» WORK INSTRUCTION: Lift out, unaltered, the lines of the material below between the line holding "moved [48,491,100,527] ->" and the line holding "[48,634,93,670] Sat -> none", counting both.

» DATA FOR THIS EXERCISE:
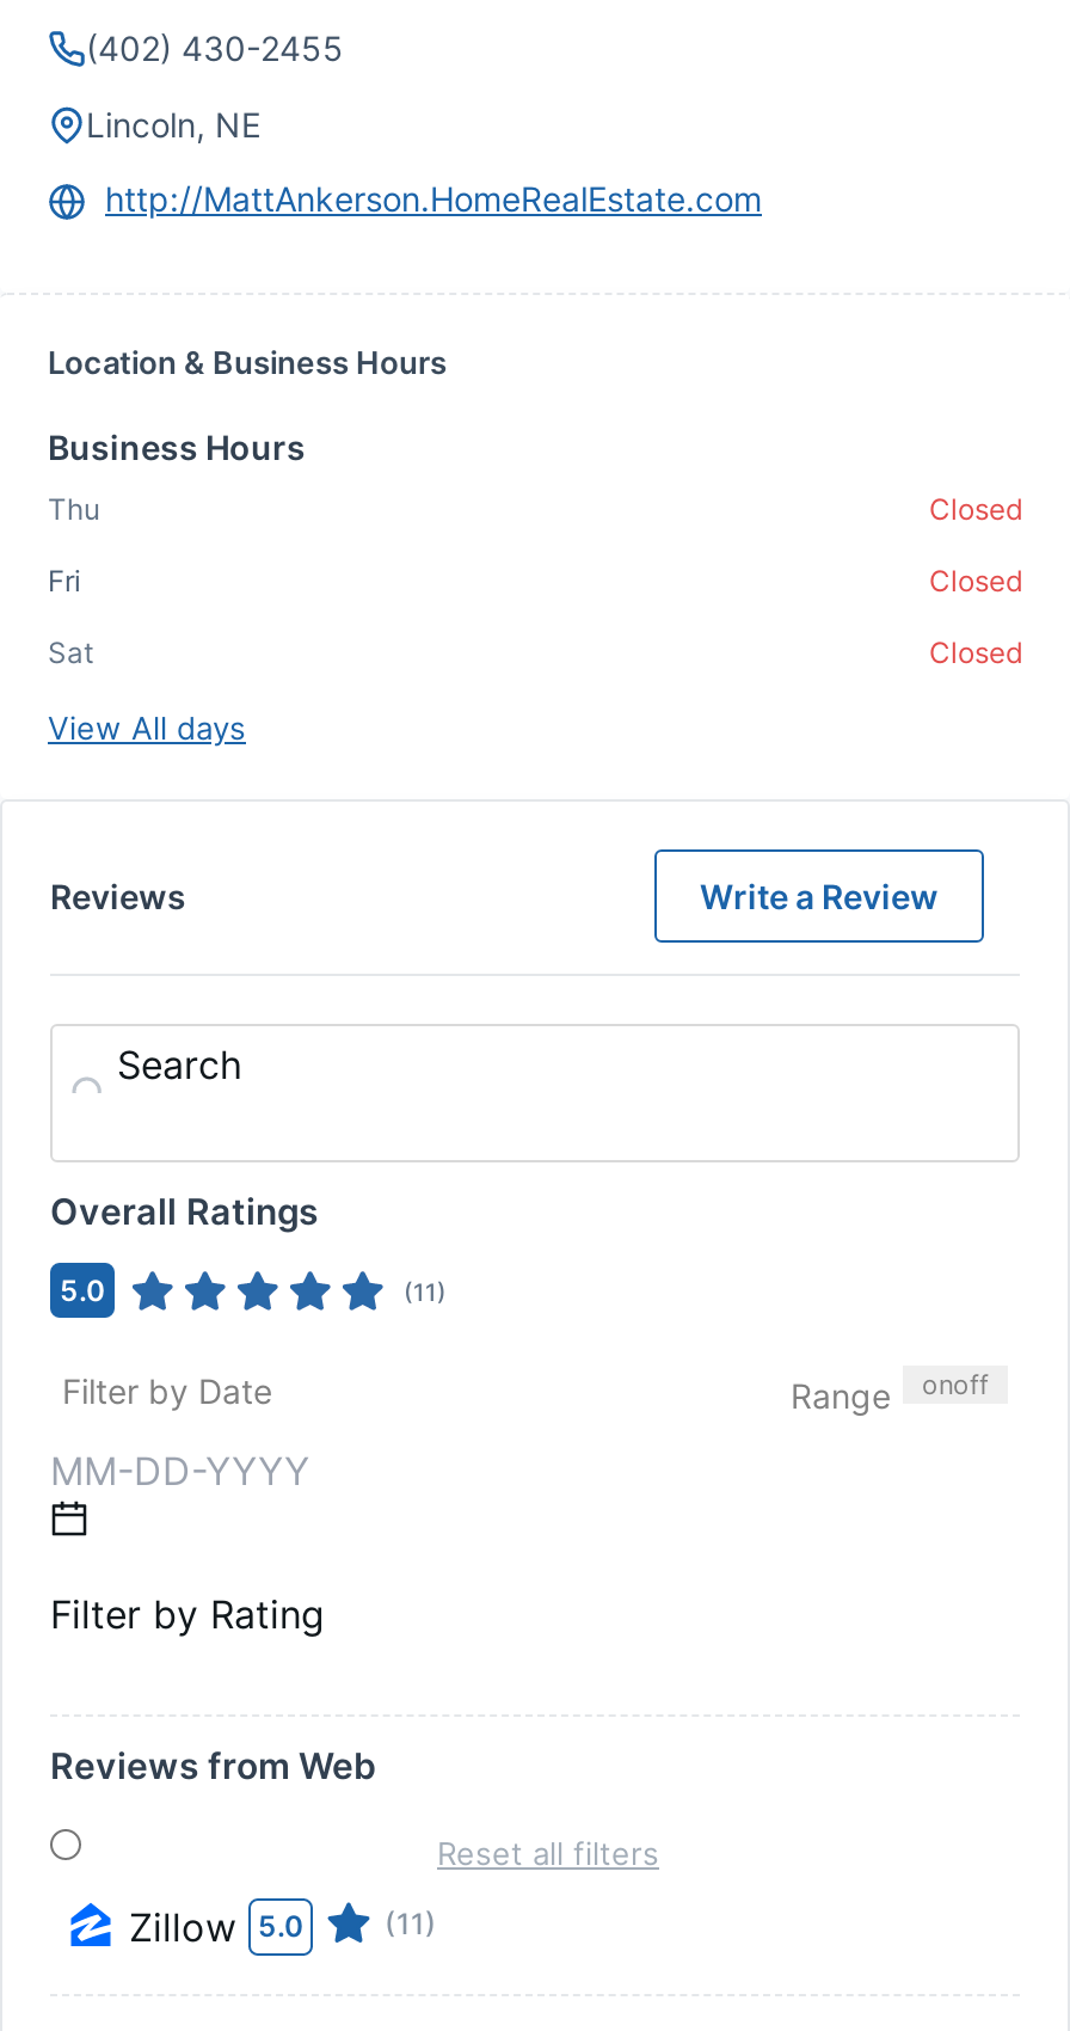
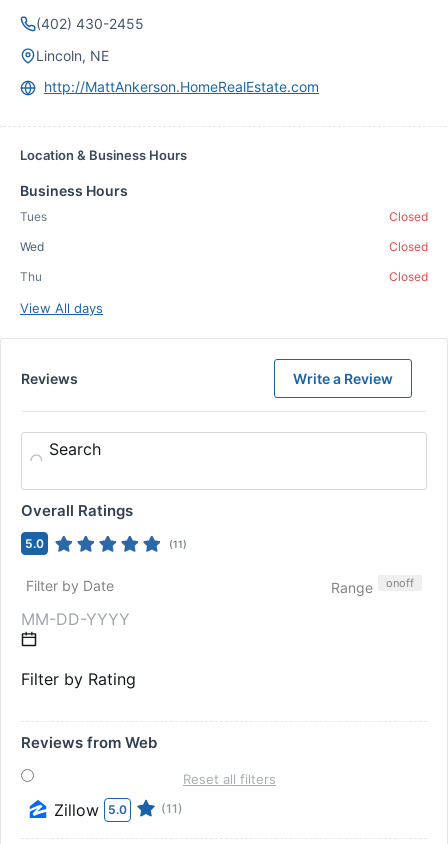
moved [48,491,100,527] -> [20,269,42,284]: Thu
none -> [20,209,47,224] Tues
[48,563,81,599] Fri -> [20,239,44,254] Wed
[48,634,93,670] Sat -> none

* * *

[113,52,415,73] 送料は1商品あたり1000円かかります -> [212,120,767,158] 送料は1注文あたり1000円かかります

--

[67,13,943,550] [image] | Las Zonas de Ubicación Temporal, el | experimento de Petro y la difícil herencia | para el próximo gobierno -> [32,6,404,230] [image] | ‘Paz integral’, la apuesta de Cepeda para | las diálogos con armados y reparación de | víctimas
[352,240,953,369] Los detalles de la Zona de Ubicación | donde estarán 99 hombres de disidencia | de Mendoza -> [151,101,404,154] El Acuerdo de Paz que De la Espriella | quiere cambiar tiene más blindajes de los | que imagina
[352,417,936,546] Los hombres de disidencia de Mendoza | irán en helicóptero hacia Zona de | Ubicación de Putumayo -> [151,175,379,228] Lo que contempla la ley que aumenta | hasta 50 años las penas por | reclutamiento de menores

» REPLY:
moved [48,491,100,527] -> [20,269,42,284]: Thu
none -> [20,209,47,224] Tues
[48,563,81,599] Fri -> [20,239,44,254] Wed
[48,634,93,670] Sat -> none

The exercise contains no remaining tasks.